Ecco il giudizio e la missione che il Padre conferisce ad ogni discepolo di Gesù: essere dono di salvezza e di redenzione, dono di vita eterna, di giustizia e di pace, di riconciliazione e di amore per ogni uomo. Distinguere, separare, giudicare con giudizio infallibile ciò che è vero e ciò che è falso per la sua stessa vita e vivendo e dicendo la verità, rivelare ad ogni uomo il perfetto, il purissimo pensiero del Padre. La vita del discepolo di Gesù è un giudizio, la sua parola è un giudizio, non però della responsabilità, della coscienza di ogni uomo dinanzi a Dio, ma di ogni persona dinanzi alla verità e alla falsità. La vita del cristiano è giudizio, separazione, discernimento.
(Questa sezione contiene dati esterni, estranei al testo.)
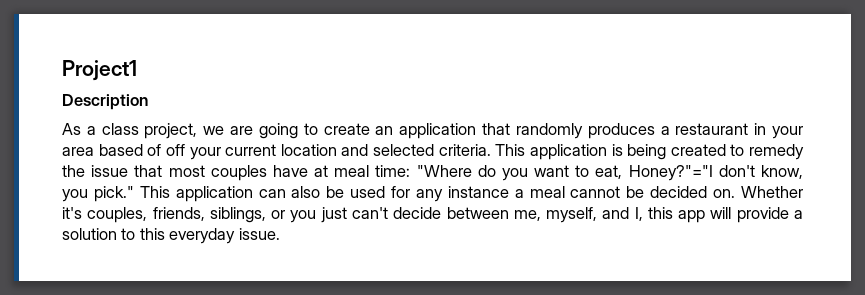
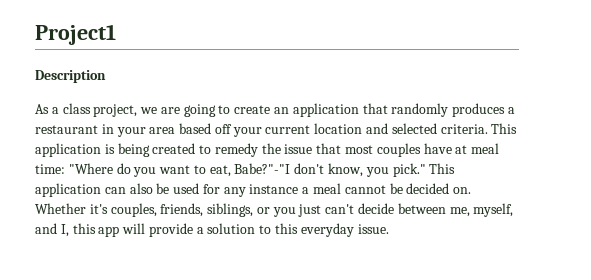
- As a class project, we are going to create an application that randomly produces a restaurant in your area based of off your current location and selected criteria.
+ As a class project, we are going to create an application that randomly produces a restaurant in your area based off your current location and selected criteria.
- This application is being created to remedy the issue that most couples have at meal time: "Where do you want to eat, Honey?"="I don't know, you pick."
+ This application is being created to remedy the issue that most couples have at meal time: "Where do you want to eat, Babe?"-"I don't know, you pick."

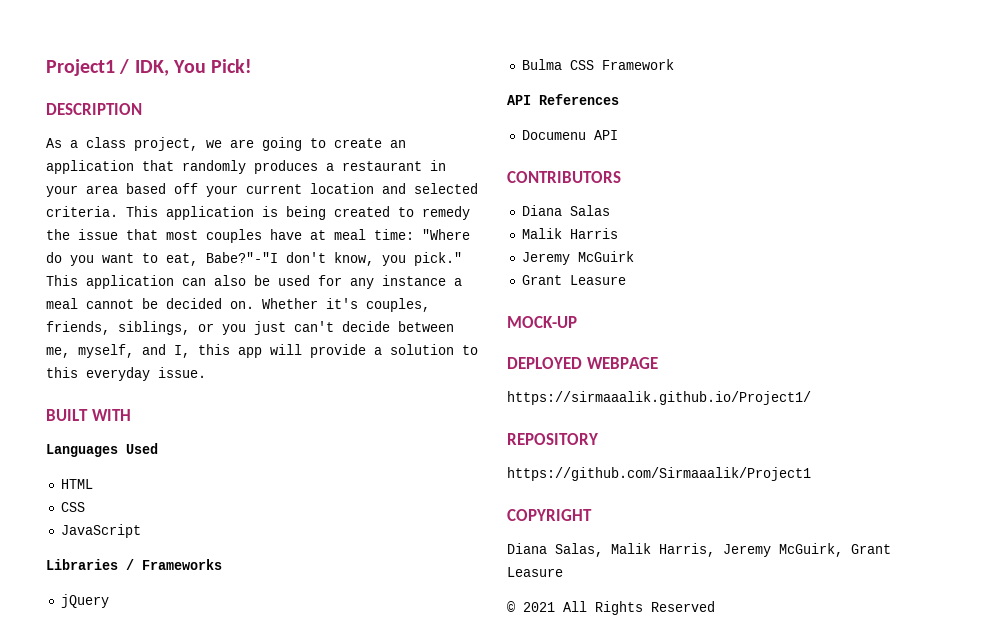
- Project1
- Description
+ Project1 / IDK, You Pick!
+ DESCRIPTION
+ BUILT WITH
+ Languages Used
+ HTML
+ CSS
+ JavaScript
+ Libraries / Frameworks
+ jQuery
+ Bulma CSS Framework
+ API References
+ Documenu API
+ CONTRIBUTORS
+ Diana Salas
+ Malik Harris
+ Jeremy McGuirk
+ Grant Leasure
+ MOCK-UP
+ DEPLOYED WEBPAGE
+ https://sirmaaalik.github.io/Project1/
+ REPOSITORY
+ https://github.com/Sirmaaalik/Project1
+ COPYRIGHT
+ Diana Salas, Malik Harris, Jeremy McGuirk, Grant Leasure
+ © 2021 All Rights Reserved

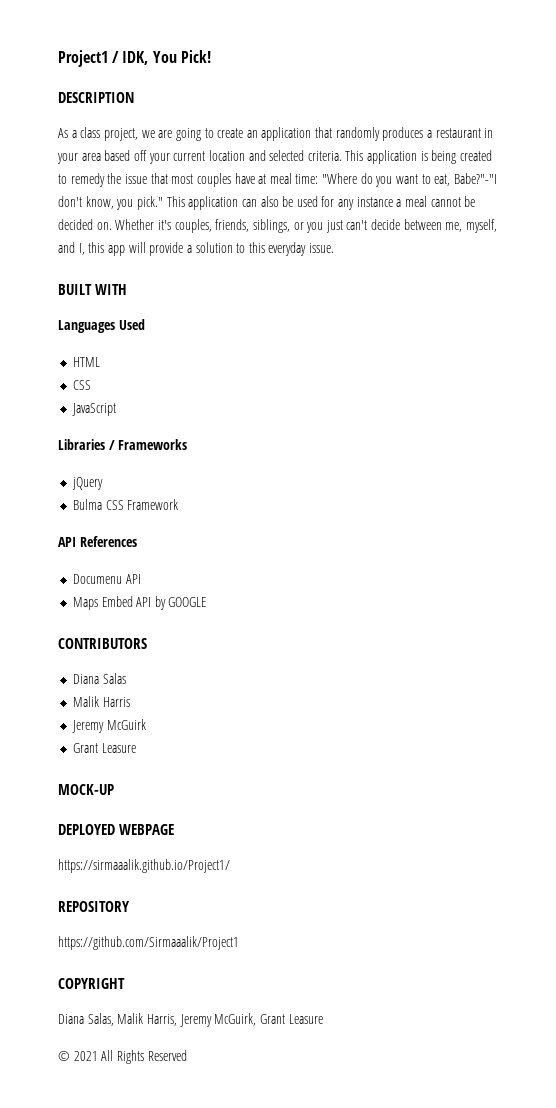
+ Maps Embed API by GOOGLE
Non giudicate, per non essere giudicati; perché con il giudizio con il quale giudicate sarete giudicati voi e con la misura con la quale misurate sarà misurato a voi. Perché guardi la pagliuzza che è nell’occhio del tuo fratello, e non ti accorgi della trave che è nel tuo occhio? O come dirai al tuo fratello: “Lascia che tolga la pagliuzza dal tuo occhio”, mentre nel tuo occhio c’è la trave? Ipocrita! Togli prima la trave dal tuo occhio e allora ci vedrai bene per togliere la pagliuzza dall’occhio del tuo fratello.
È la vita del giusto che giudica la vita degli empi. La Scrittura attesta che gli empi si sentono giudicati dalla vita del giusto e per questo lo uccidono, lo tolgono di mezzo.
Tendiamo insidie al giusto, che per noi è d’incomodo e si oppone alle nostre azioni; ci rimprovera le colpe contro la legge e ci rinfaccia le trasgressioni contro l’educazione ricevuta. Proclama di possedere la conoscenza di Dio e chiama se stesso figlio del Signore. È diventato per noi una condanna dei nostri pensieri; ci è insopportabile solo al vederlo, perché la sua vita non è come quella degli altri, e del tutto diverse sono le sue strade. Siamo stati considerati da lui moneta falsa, e si tiene lontano dalle nostre vie come da cose impure. Proclama beata la sorte finale dei giusti e si vanta di avere Dio per padre. Vediamo se le sue parole sono vere, consideriamo ciò che gli accadrà alla fine. Se infatti il giusto è figlio di Dio, egli verrà in suo aiuto e lo libererà dalle mani dei suoi avversari. Mettiamolo alla prova con violenze e tormenti, per conoscere la sua mitezza e saggiare il suo spirito di sopportazione. Condanniamolo a una morte infamante, perché, secondo le sue parole, il soccorso gli verrà (Sap 2,12-20).
Gesù chiede ad ogni suo discepolo di essere giudice come Lui è giudice. Con una vita santa, una parola di verità, un discernimento sempre secondo il pensiero del Padre. Ogni altra cosa non è di sua competenza. Se infatti il cristiano deve essere olocausto d’amore perché tutti diventino figli di Dio, il suo giudizio potrà essere solo il suo dono d’amore per la conversione di ogni cuore. Grande è la missione del discepolo di Gesù. Lui non è chiamato a condannare, ma a redimere, divenendo sacrificio di salvezza.
Vergine Maria, Madre della Redenzione, Angeli, Santi, fateci vero olocausto di vita.